Retype the records in full, and please keep the pictures out of the copy.

......

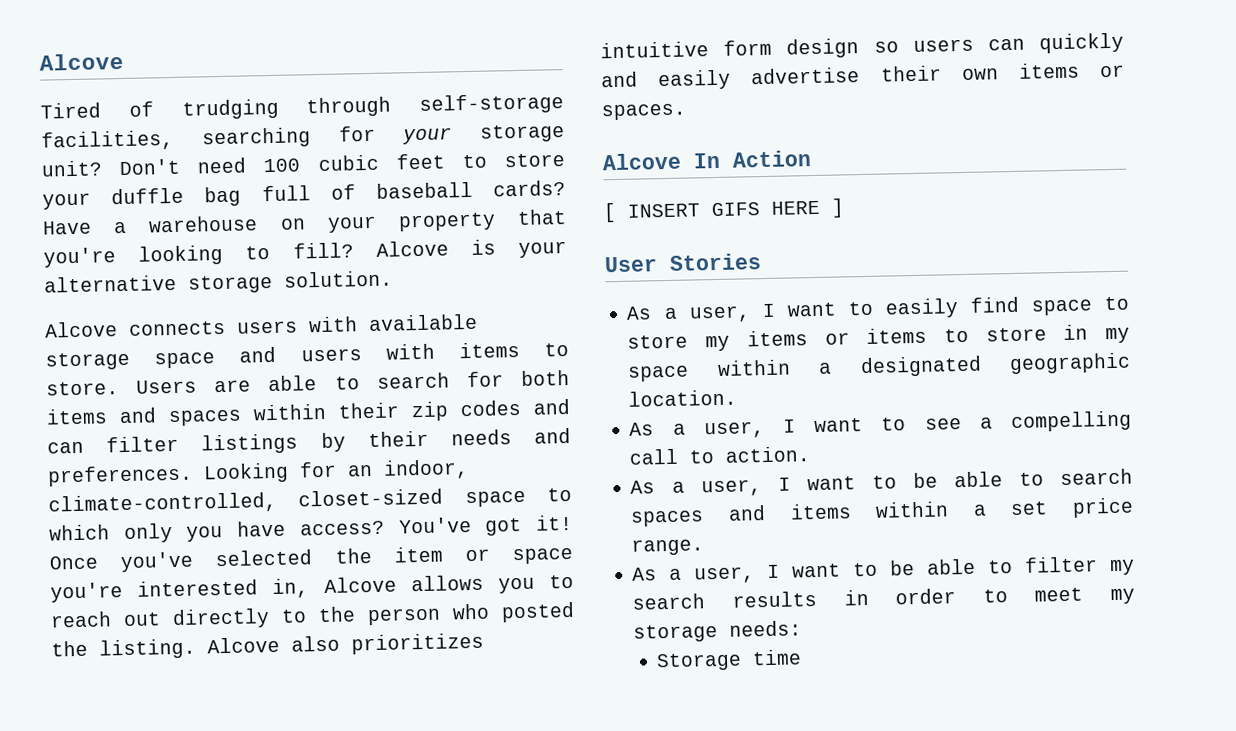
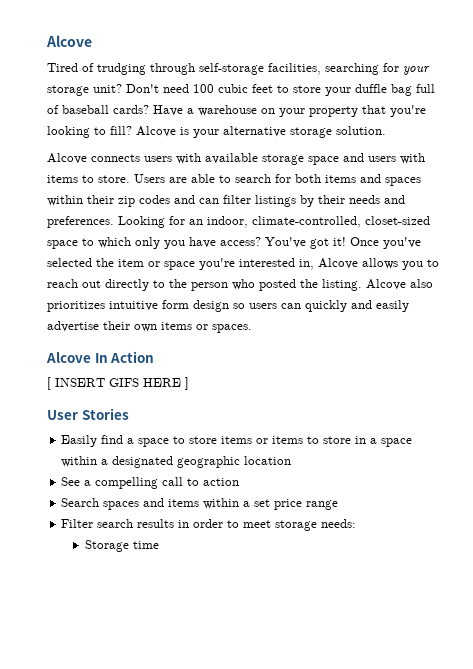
- As a user, I want to easily find space to store my items or items to store in my space within a designated geographic location.
- As a user, I want to see a compelling call to action.
- As a user, I want to be able to search spaces and items within a set price range.
- As a user, I want to be able to filter my search results in order to meet my storage needs:
+ Easily find a space to store items or items to store in a space within a designated geographic location
+ See a compelling call to action
+ Search spaces and items within a set price range
+ Filter search results in order to meet storage needs:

......

OUTPUT FOR THIS TASK -
- As a user, I want to easily find space to store my items or items to store in my space within a designated geographic location.
- As a user, I want to see a compelling call to action.
- As a user, I want to be able to search spaces and items within a set price range.
- As a user, I want to be able to filter my search results in order to meet my storage needs:
+ Easily find a space to store items or items to store in a space within a designated geographic location
+ See a compelling call to action
+ Search spaces and items within a set price range
+ Filter search results in order to meet storage needs:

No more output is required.